Though many United fans are applauding the business that has been done, and are eagerly anticipating getting back in amongst the “big boys”, these should be worrying times for everyone involved with the club.
Quite obviously such transfer activity cannot occur on a regular basis, and is entirely unsustainable. The investment made in the players during this transfer window needs to pay off, or Manchester United could find themselves in the Premier League wilderness, as well as a financial black hole.

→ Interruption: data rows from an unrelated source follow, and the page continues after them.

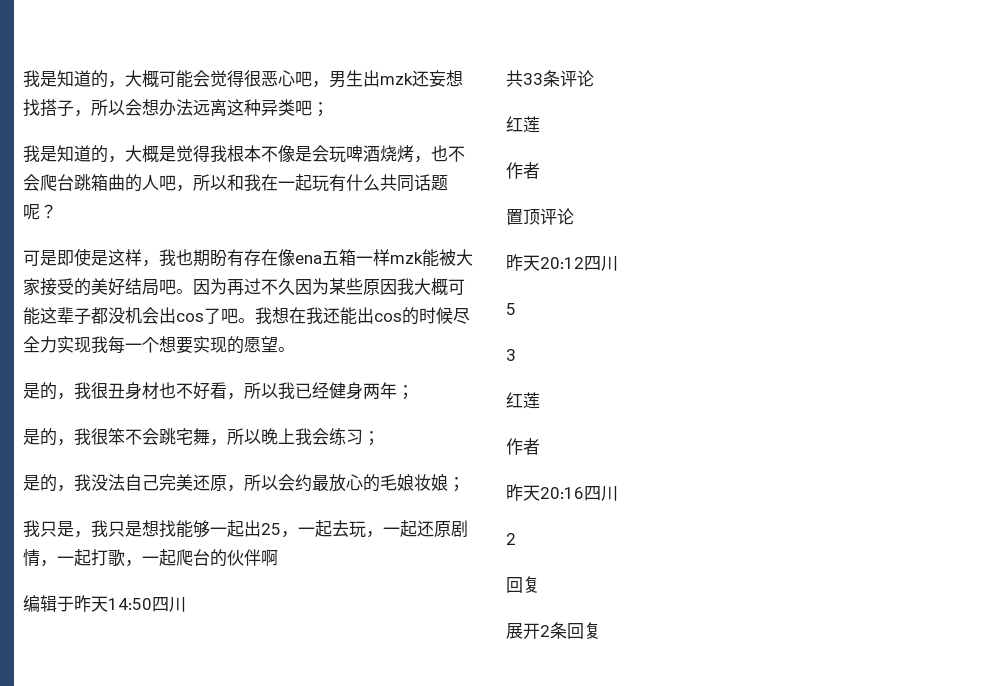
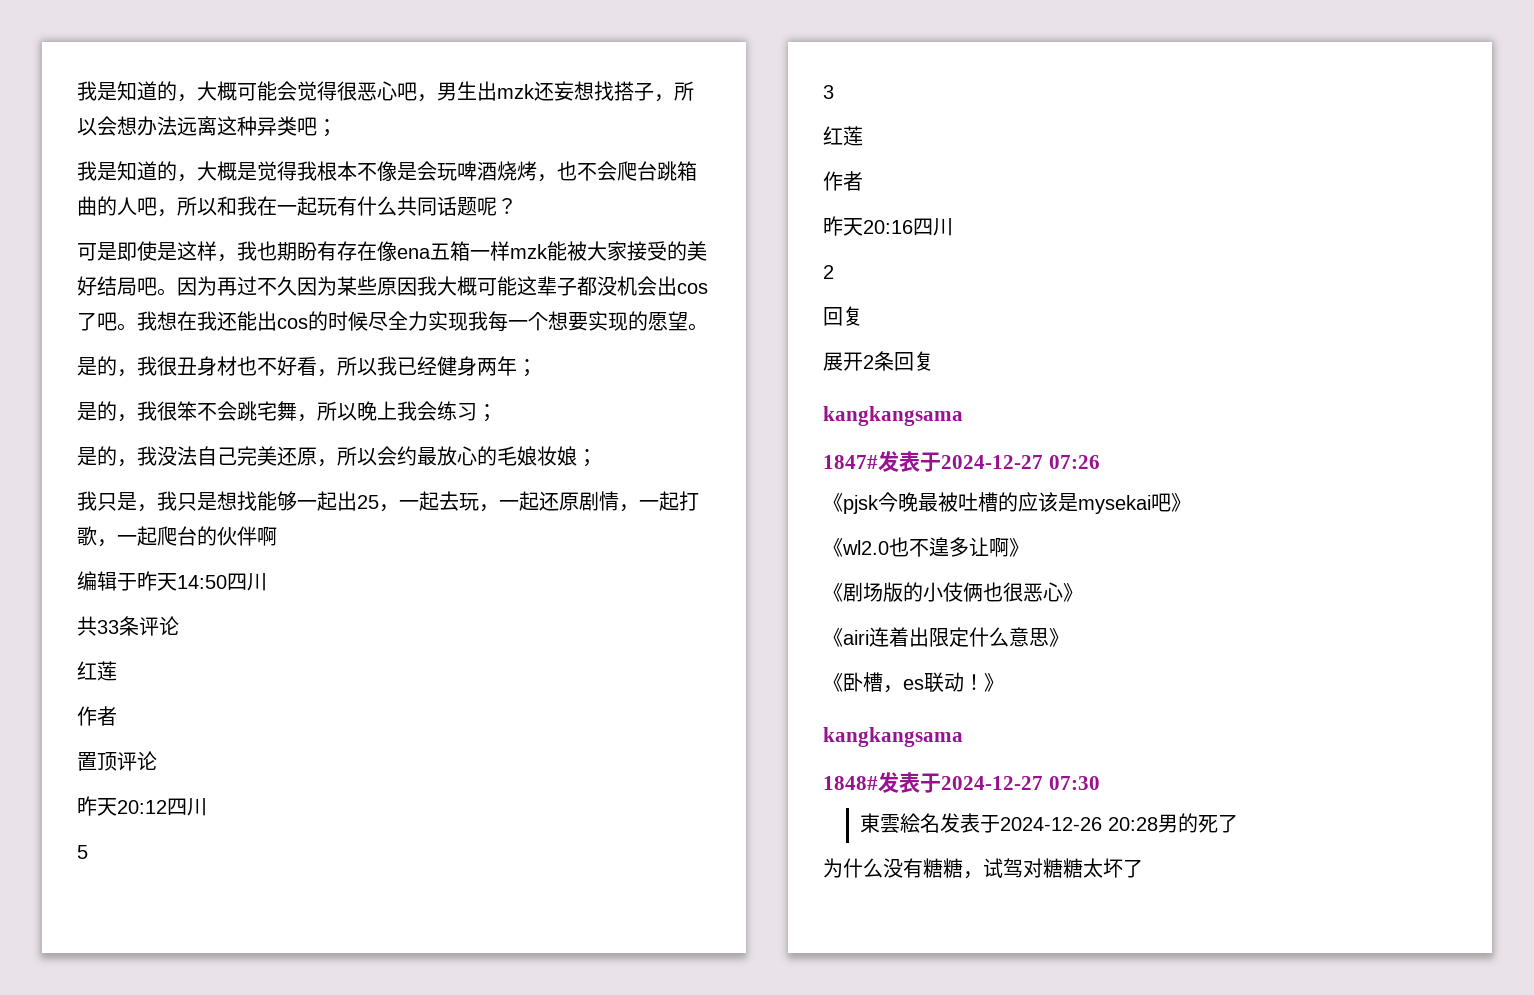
  展开2条回复
+ kangkangsama
+ 1847#发表于2024-12-27 07:26
+ 《pjsk今晚最被吐槽的应该是mysekai吧》
+ 《wl2.0也不遑多让啊》
+ 《剧场版的小伎俩也很恶心》
+ 《airi连着出限定什么意思》
+ 《卧槽，es联动！》
+ kangkangsama
+ 1848#发表于2024-12-27 07:30
+ 東雲絵名发表于2024-12-26 20:28男的死了
+ 为什么没有糖糖，试驾对糖糖太坏了

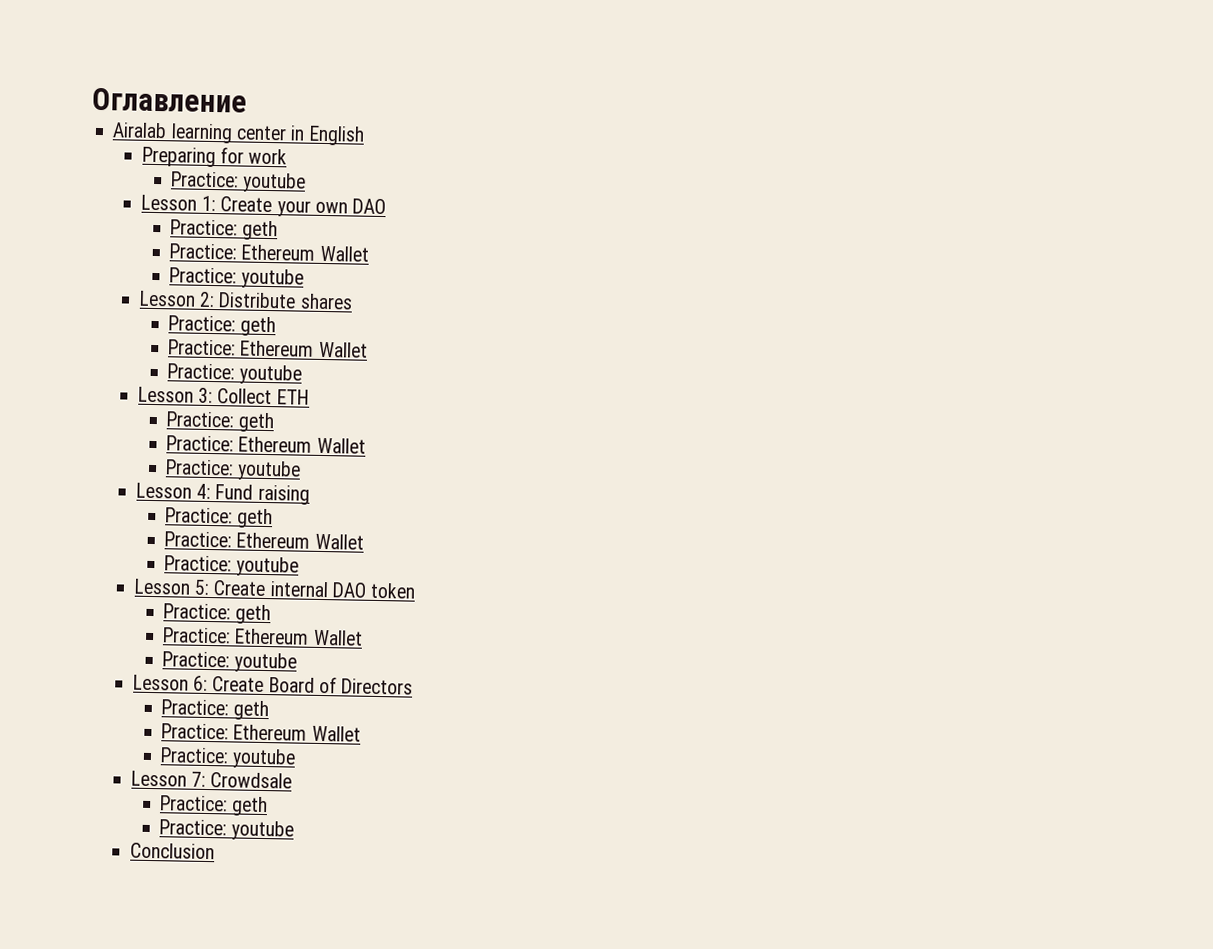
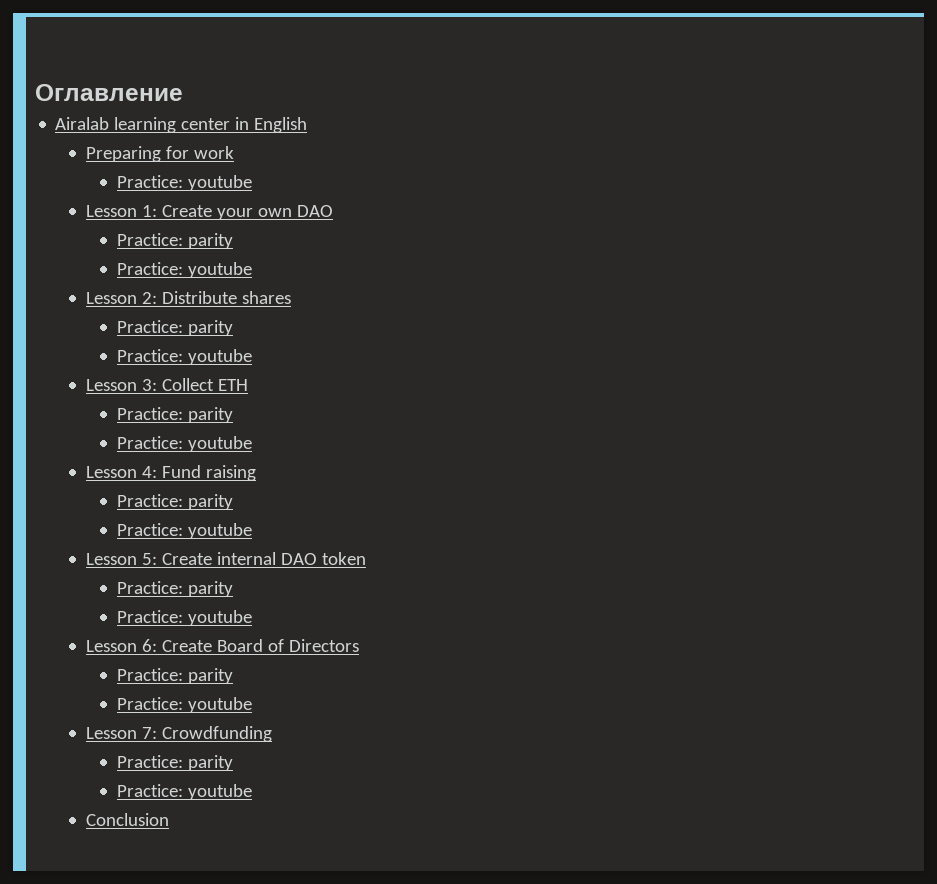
  Lesson 1: Create your own DAO
- Practice: geth
- Practice: Ethereum Wallet
+ Practice: parity
  Lesson 2: Distribute shares
- Practice: geth
- Practice: Ethereum Wallet
+ Practice: parity
  Lesson 3: Collect ETH
- Practice: geth
- Practice: Ethereum Wallet
+ Practice: parity
  Lesson 4: Fund raising
- Practice: geth
- Practice: Ethereum Wallet
+ Practice: parity
  Lesson 5: Create internal DAO token
- Practice: geth
- Practice: Ethereum Wallet
+ Practice: parity
  Lesson 6: Create Board of Directors
- Practice: geth
- Practice: Ethereum Wallet
+ Practice: parity
- Lesson 7: Crowdsale
- Practice: geth
+ Lesson 7: Crowdfunding
+ Practice: parity

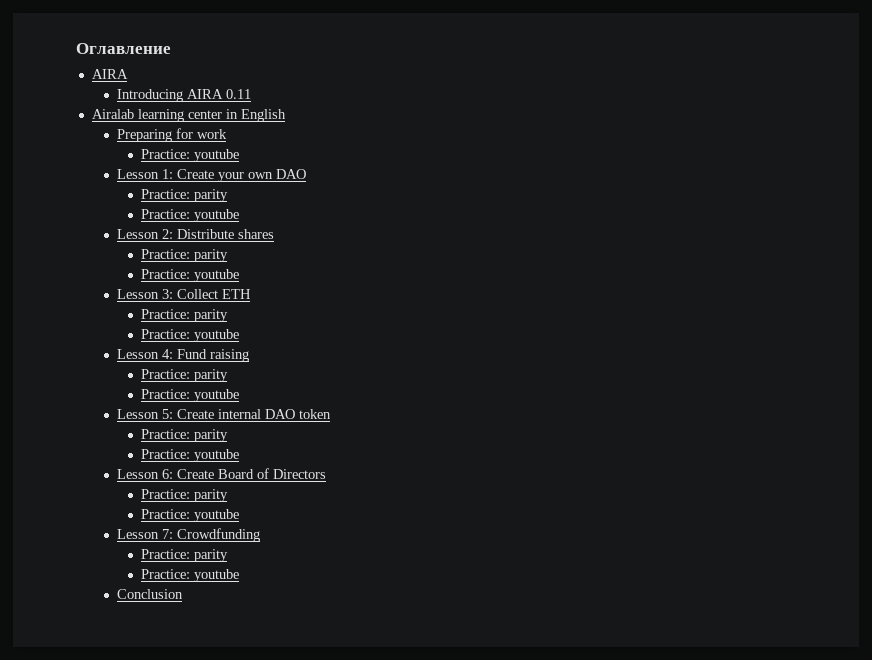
  Оглавление
+ AIRA
+ Introducing AIRA 0.11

In United’s defence, many may point to the extraordinary kit deal that they recently signed with Adidas, saying that that deal, along with the various other commercial incomes, will be enough to keep their heads above water. However, if the captain of the ship begins to issue words of warning, it would be foolish of the passengers to claim that everything is all right. Even before the titanic transfer outlay, the United bosses were “stressing the potential financial perils that lay ahead”.
On the 31st of July Sky Sports reported that the financial black hole could be as little as two years away if United were not to qualify for the Champions League. A document released by the club stated: “failure to qualify for any European competition, [particularly the Champions League]… for consecutive seasons, would negatively affect our ability to attract and retain talented players and coaching staff, as well as supporters, sponsors and other commercial partners.”
As well as this, such a failure would also affect the kit deal whose annual payments would drop by 30 per cent if United were to be out of the Champions League for two seasons or more. If this situation were to occur, it would be exasperated by the fact that United’s rivals, who would have gained Champions League football, would be handed an extra £40 million each due to BT’s lucrative television rights which are set to start in the 2015/16 season.
More and more it is becoming clear that Manchester United’s transfer dealings this summer are gambles, rather than well thought-out policies. Such gambles are not confined to simply the reign of Van Gaal either. Under Moyes, United took the decision to award Wayne Rooney a new five-and-a-half-year contract which would give him £300,000 a week. Phil McNulty, the chief football writer for the BBC stated that Rooney’s new contract was “a demonstration – some might even say desperation – to show that United… can still keep their best players even at a time when their own status in the domestic and European game is reduced”.
Despite such a vulgar wage, Rooney is not even the top earner at United these days. Following the signing of Falcao, he has been displaced as the player with the highest salary. According to CityAM, half of the top eight earners in the Premier League can now be found at Old Trafford. The combined wages of Falcao, Rooney, Di Maria and Van Persie will cost United £57.9m over the next 12 months.
It is a twelve months that could shape United for the next decade. A substantial drop in income, coupled with domestic and European failure, could see a host of quality players opt to leave Old Trafford, or simply never go in the first place. We have already seen rejections given by Marco Reus and Thomas Muller this summer, and you would have to think that despite Falcao’s apparent allergies to Champions League football – having not played in the competition since 2010 – he would choose to move on to another club come the end of his loan spell.
For Van Gaal, the United hierarchy, and for the millions of fans around the world, this season will be crucial. The cards have been dealt, the chips have been cast, and we hold our collective breath to see if the gamble will invigorate a failing United team, or ostracize it further.